▶ **Task goal**: Quote exactly, and only, the lines of the material below from the line with "DSI LONDON 4000" through the line with "tax: 10% = 691.38 -> 10% = 875.40".

+ + + + +

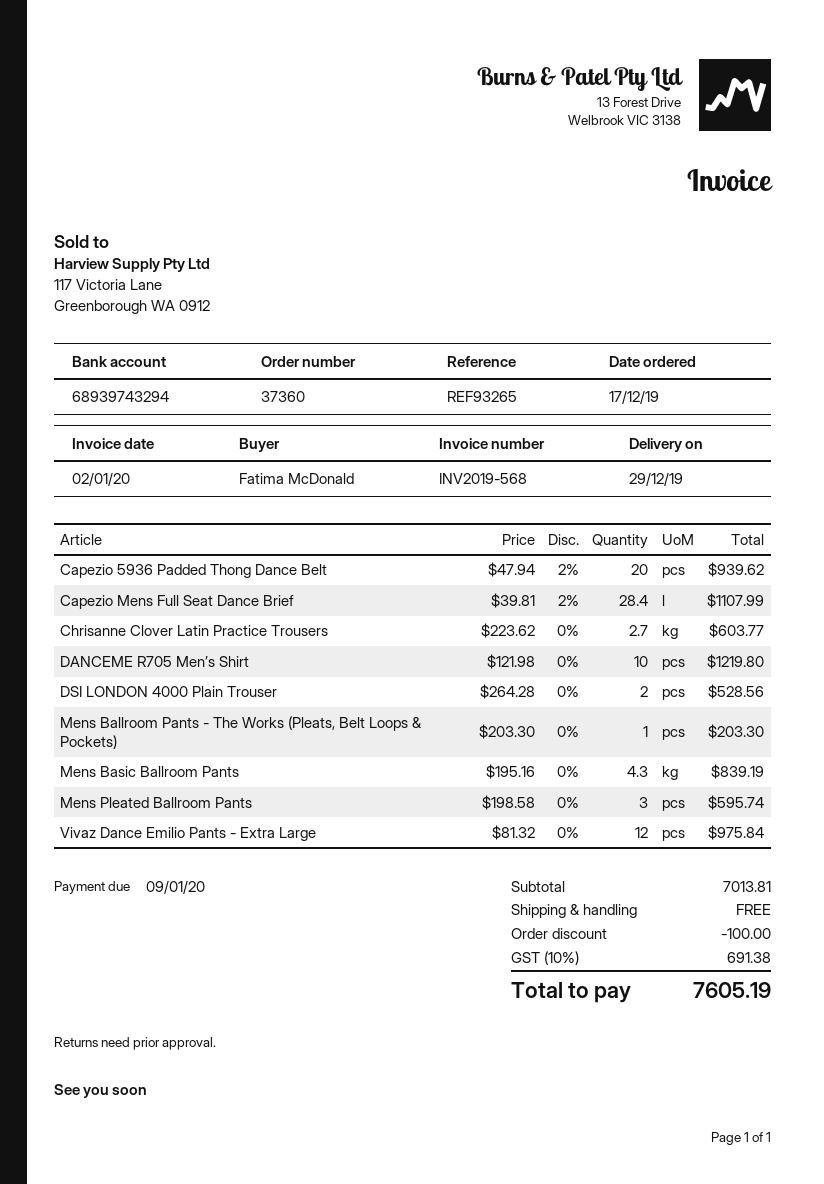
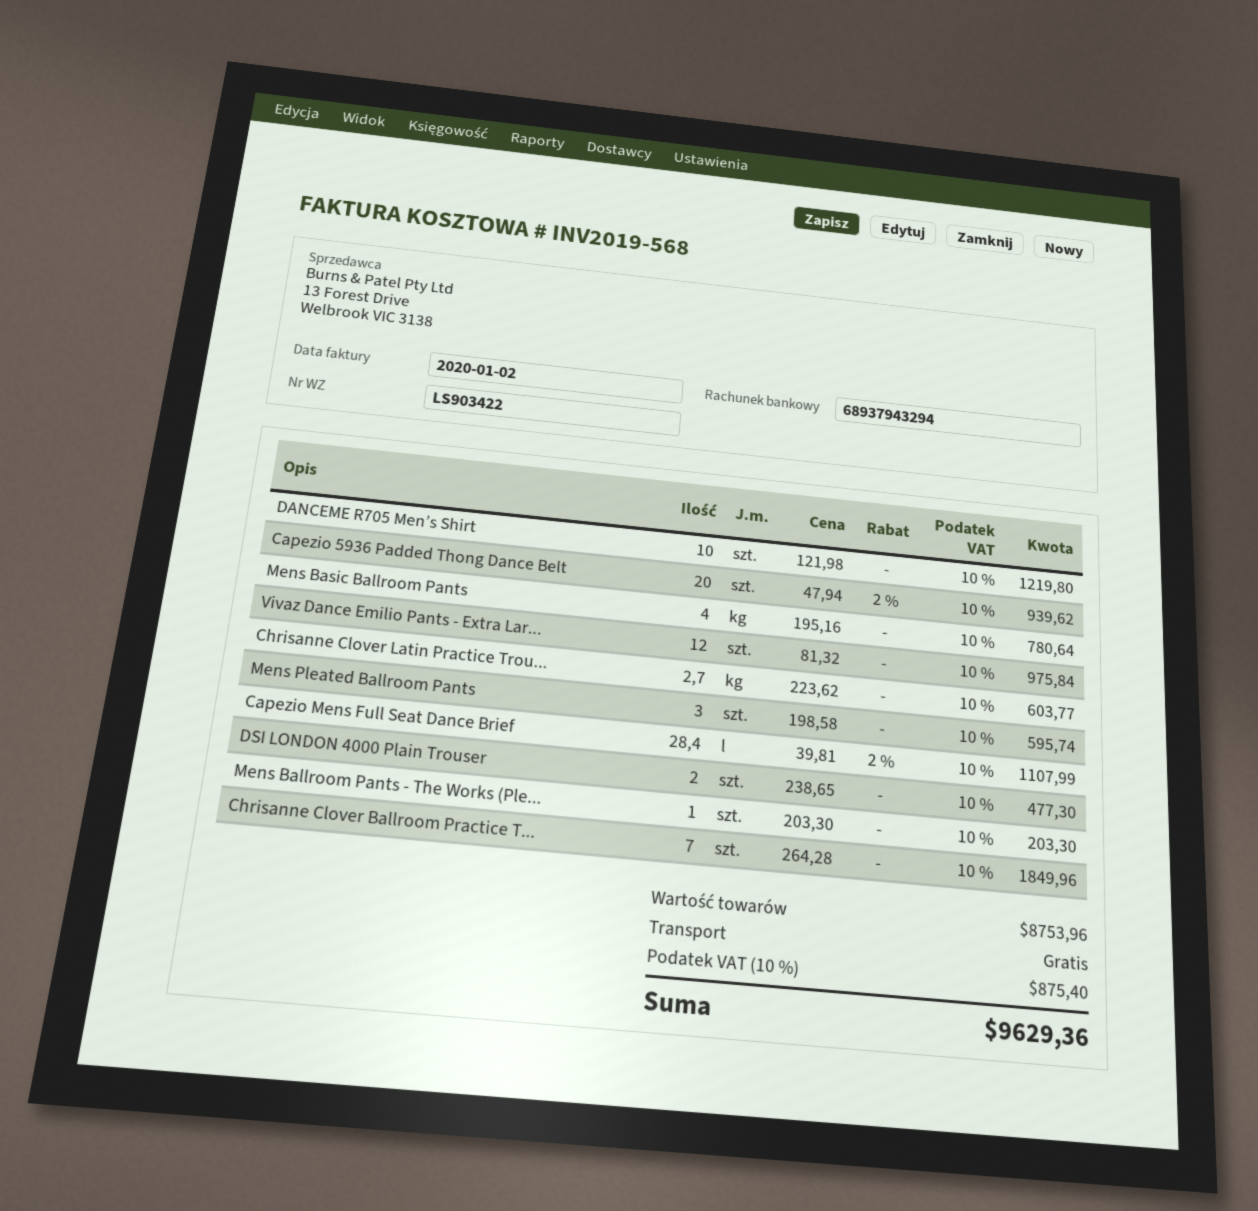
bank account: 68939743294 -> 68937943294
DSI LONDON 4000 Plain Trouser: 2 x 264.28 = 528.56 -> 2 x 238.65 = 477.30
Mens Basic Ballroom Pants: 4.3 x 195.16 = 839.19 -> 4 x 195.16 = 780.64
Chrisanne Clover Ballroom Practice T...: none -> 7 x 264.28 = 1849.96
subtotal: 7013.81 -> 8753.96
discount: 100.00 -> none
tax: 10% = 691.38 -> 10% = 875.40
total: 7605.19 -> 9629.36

+ + + + +

▶ **Output for this exercise**:
DSI LONDON 4000 Plain Trouser: 2 x 264.28 = 528.56 -> 2 x 238.65 = 477.30
Mens Basic Ballroom Pants: 4.3 x 195.16 = 839.19 -> 4 x 195.16 = 780.64
Chrisanne Clover Ballroom Practice T...: none -> 7 x 264.28 = 1849.96
subtotal: 7013.81 -> 8753.96
discount: 100.00 -> none
tax: 10% = 691.38 -> 10% = 875.40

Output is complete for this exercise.